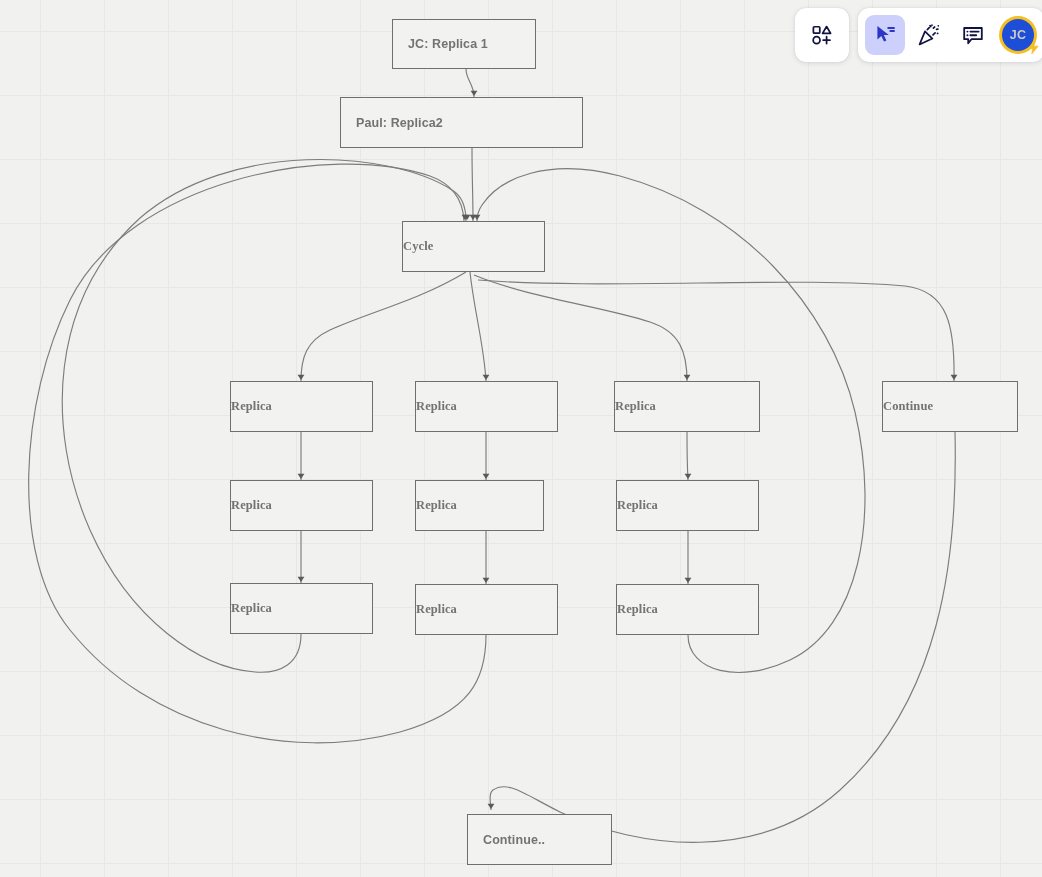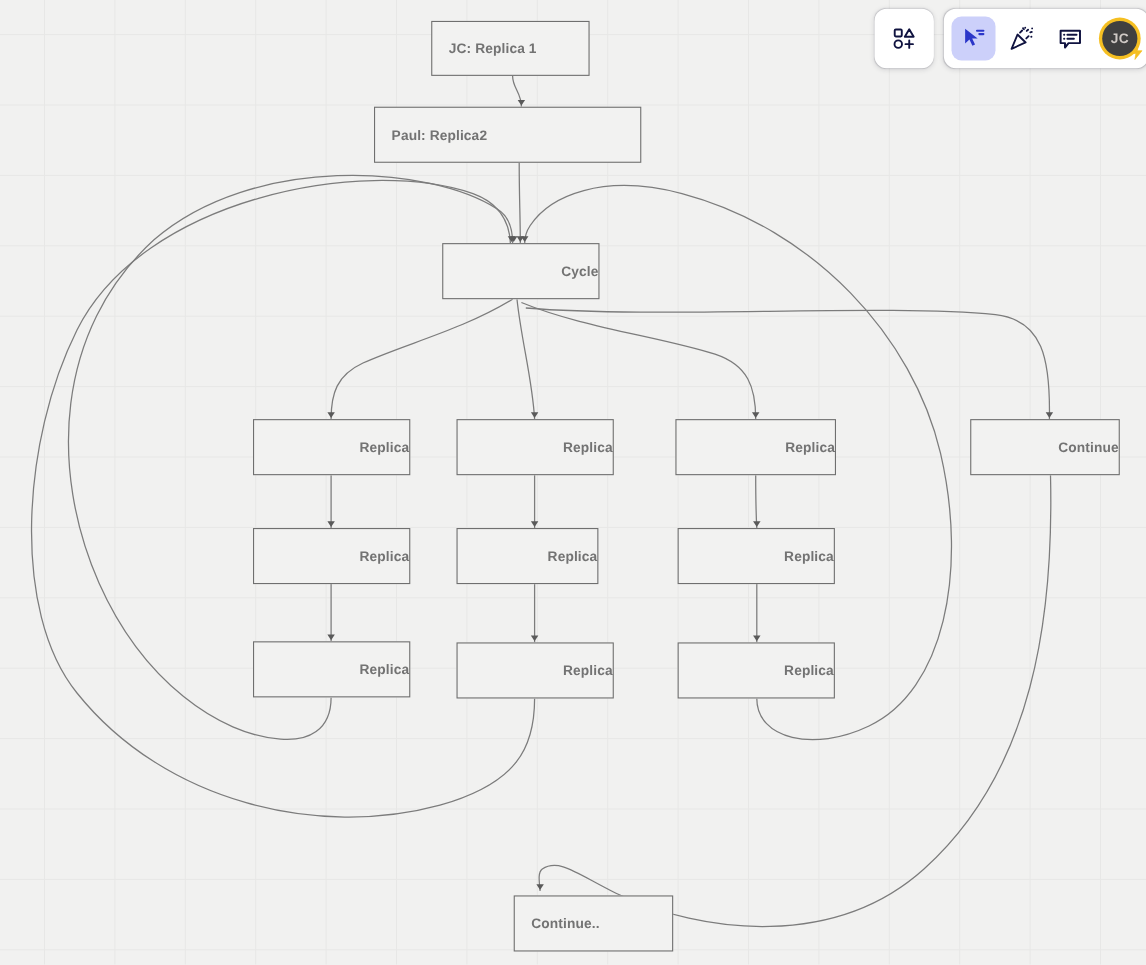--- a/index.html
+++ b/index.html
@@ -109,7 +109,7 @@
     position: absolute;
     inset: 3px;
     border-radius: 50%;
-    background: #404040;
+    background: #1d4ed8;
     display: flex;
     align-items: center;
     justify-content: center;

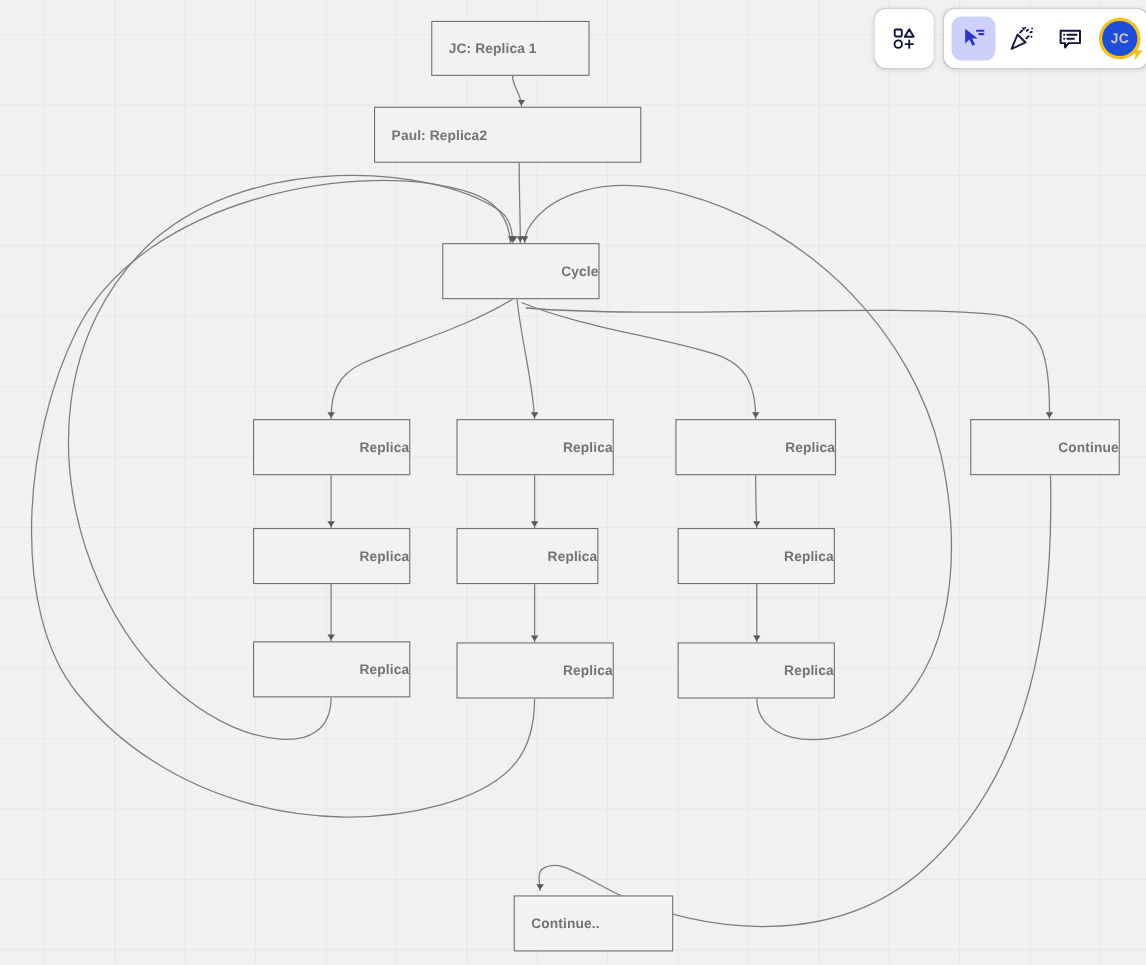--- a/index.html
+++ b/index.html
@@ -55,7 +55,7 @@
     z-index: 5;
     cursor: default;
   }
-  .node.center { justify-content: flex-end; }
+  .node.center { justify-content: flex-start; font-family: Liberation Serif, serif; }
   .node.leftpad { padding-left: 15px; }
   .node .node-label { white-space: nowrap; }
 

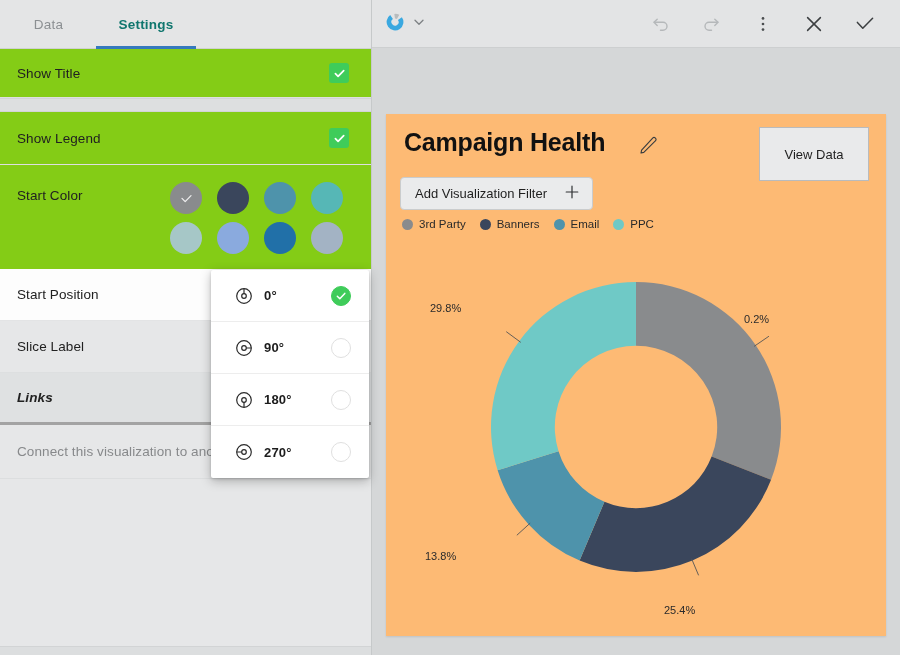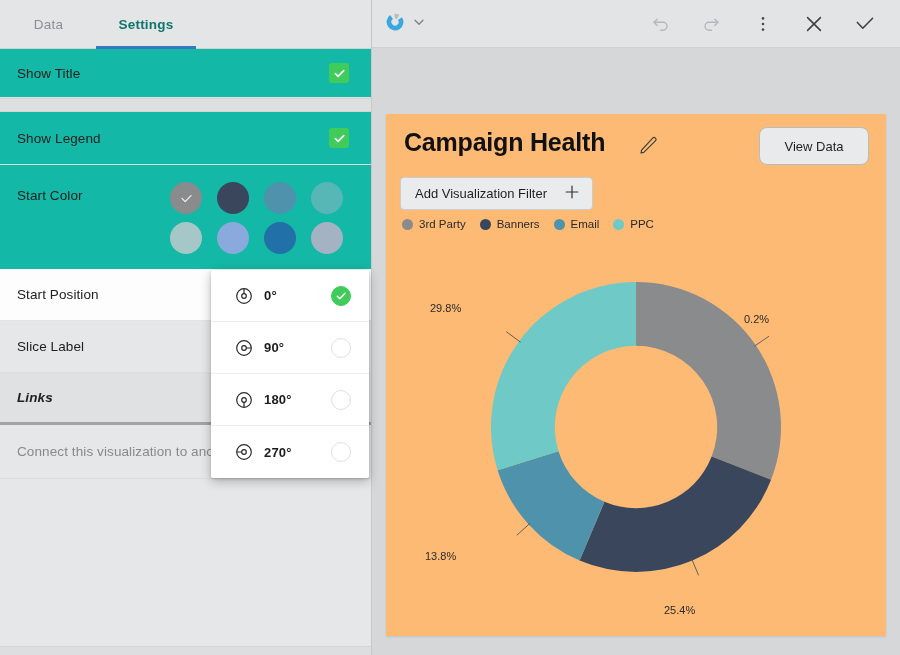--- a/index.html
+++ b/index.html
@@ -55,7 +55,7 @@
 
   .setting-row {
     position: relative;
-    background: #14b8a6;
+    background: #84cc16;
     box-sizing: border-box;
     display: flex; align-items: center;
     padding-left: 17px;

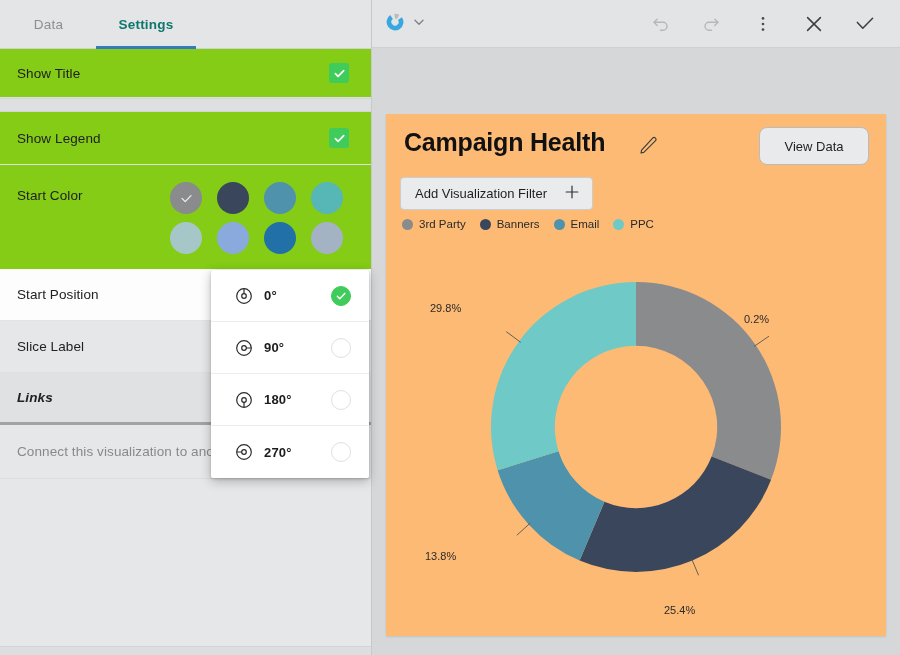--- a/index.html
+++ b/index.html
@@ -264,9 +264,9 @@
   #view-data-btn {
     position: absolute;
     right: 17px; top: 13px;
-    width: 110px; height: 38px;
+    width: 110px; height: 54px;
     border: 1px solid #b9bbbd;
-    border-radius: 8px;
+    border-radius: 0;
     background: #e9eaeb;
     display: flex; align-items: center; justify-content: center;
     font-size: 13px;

#####

Extract every line above containing the word "padding".

YOUR RESPONSE:
   .node.leftpad { padding-left: 15px; }
     padding-left: 17px;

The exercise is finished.